> **Goal of the exercise**
In the listing that follows, tally the lines containing "order"; give the count and nothing more.
(Beginning of Recorded information)
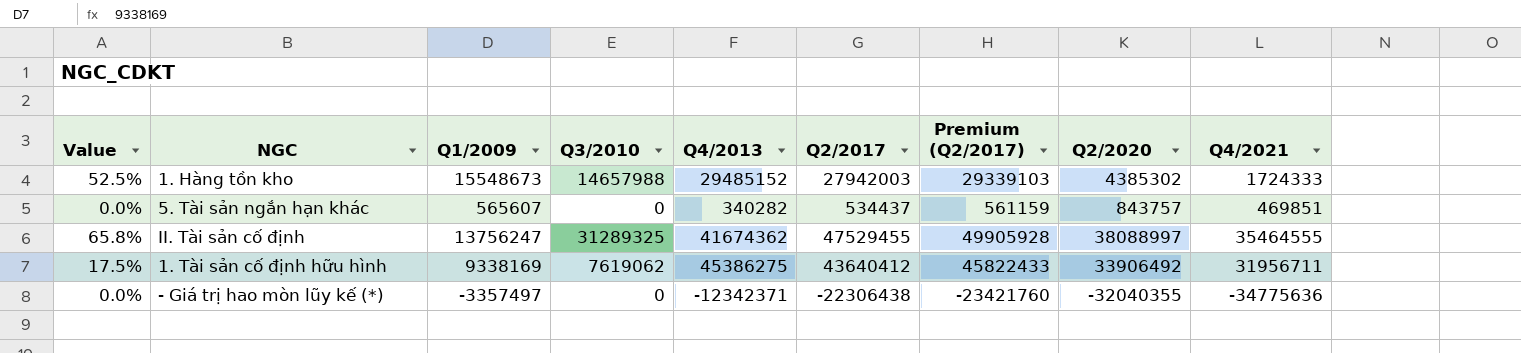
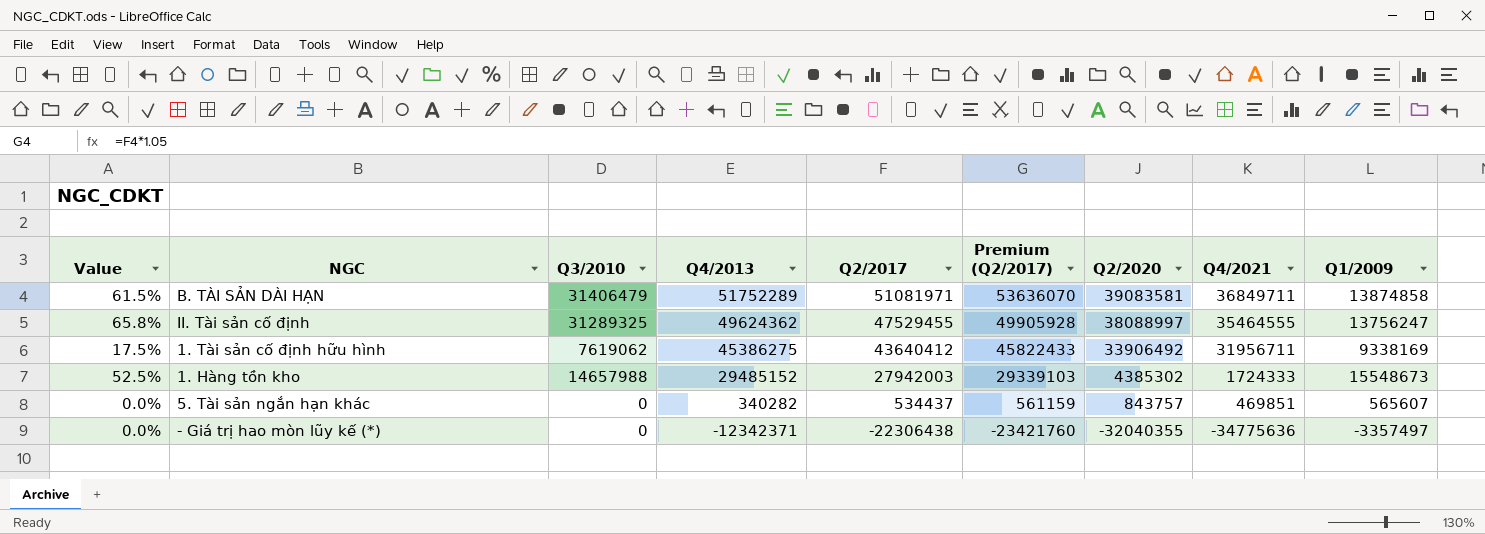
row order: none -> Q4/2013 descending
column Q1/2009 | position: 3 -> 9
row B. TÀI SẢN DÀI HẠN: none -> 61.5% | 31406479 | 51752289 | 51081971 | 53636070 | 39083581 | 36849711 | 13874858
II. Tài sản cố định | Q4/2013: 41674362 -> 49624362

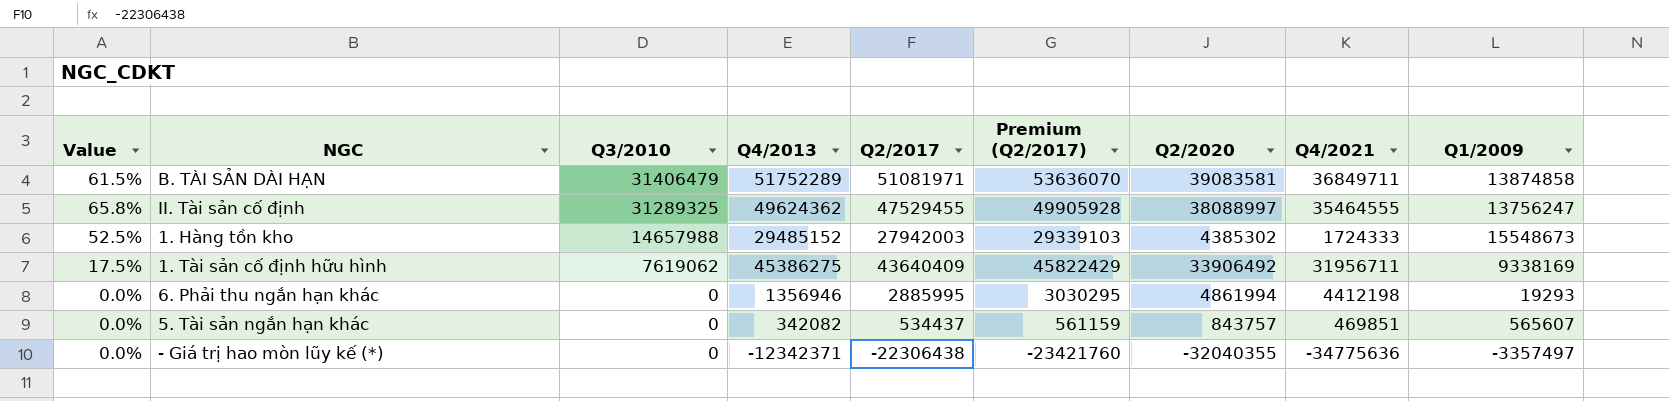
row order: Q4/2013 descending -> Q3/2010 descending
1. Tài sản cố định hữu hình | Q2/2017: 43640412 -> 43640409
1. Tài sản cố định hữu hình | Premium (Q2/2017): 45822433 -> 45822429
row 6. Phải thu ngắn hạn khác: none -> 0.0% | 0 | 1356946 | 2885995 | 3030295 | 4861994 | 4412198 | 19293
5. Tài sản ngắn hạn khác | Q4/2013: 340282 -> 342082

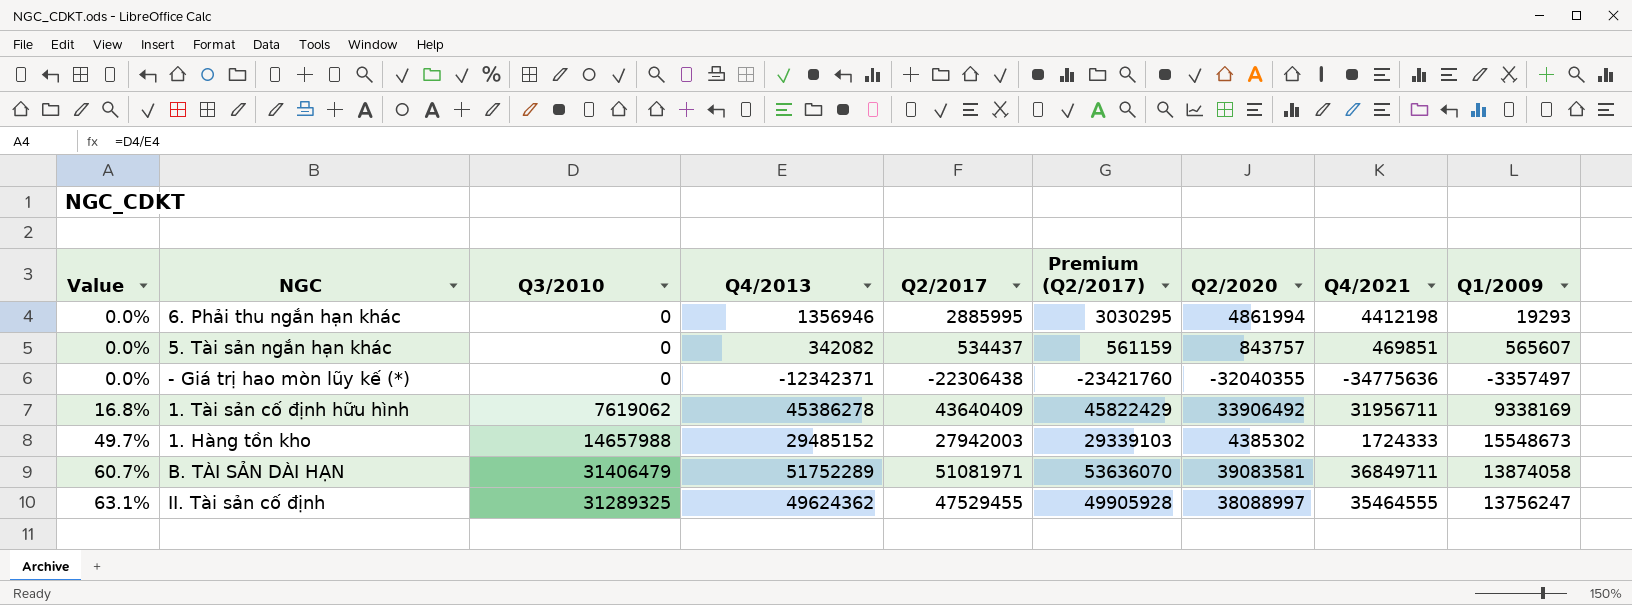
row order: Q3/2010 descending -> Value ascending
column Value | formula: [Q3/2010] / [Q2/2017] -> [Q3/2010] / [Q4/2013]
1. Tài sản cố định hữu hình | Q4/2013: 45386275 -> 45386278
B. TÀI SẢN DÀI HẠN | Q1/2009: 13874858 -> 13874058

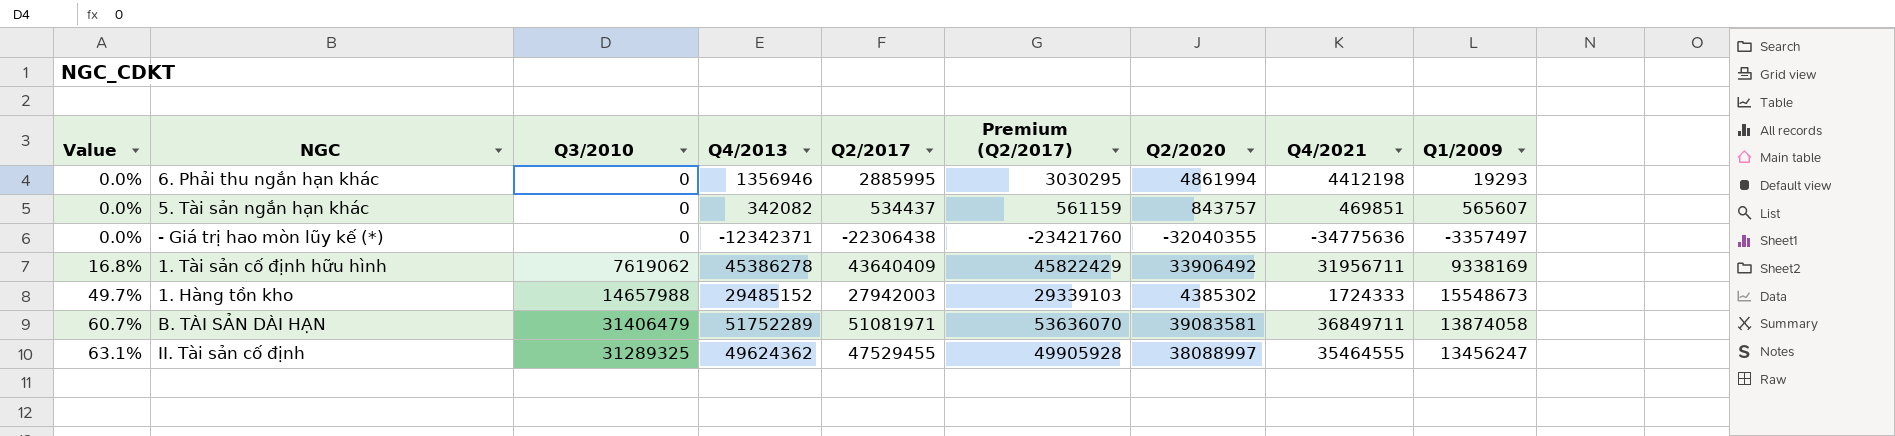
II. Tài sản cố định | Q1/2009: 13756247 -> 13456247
(End of Recorded information)
> **Exercise response**
3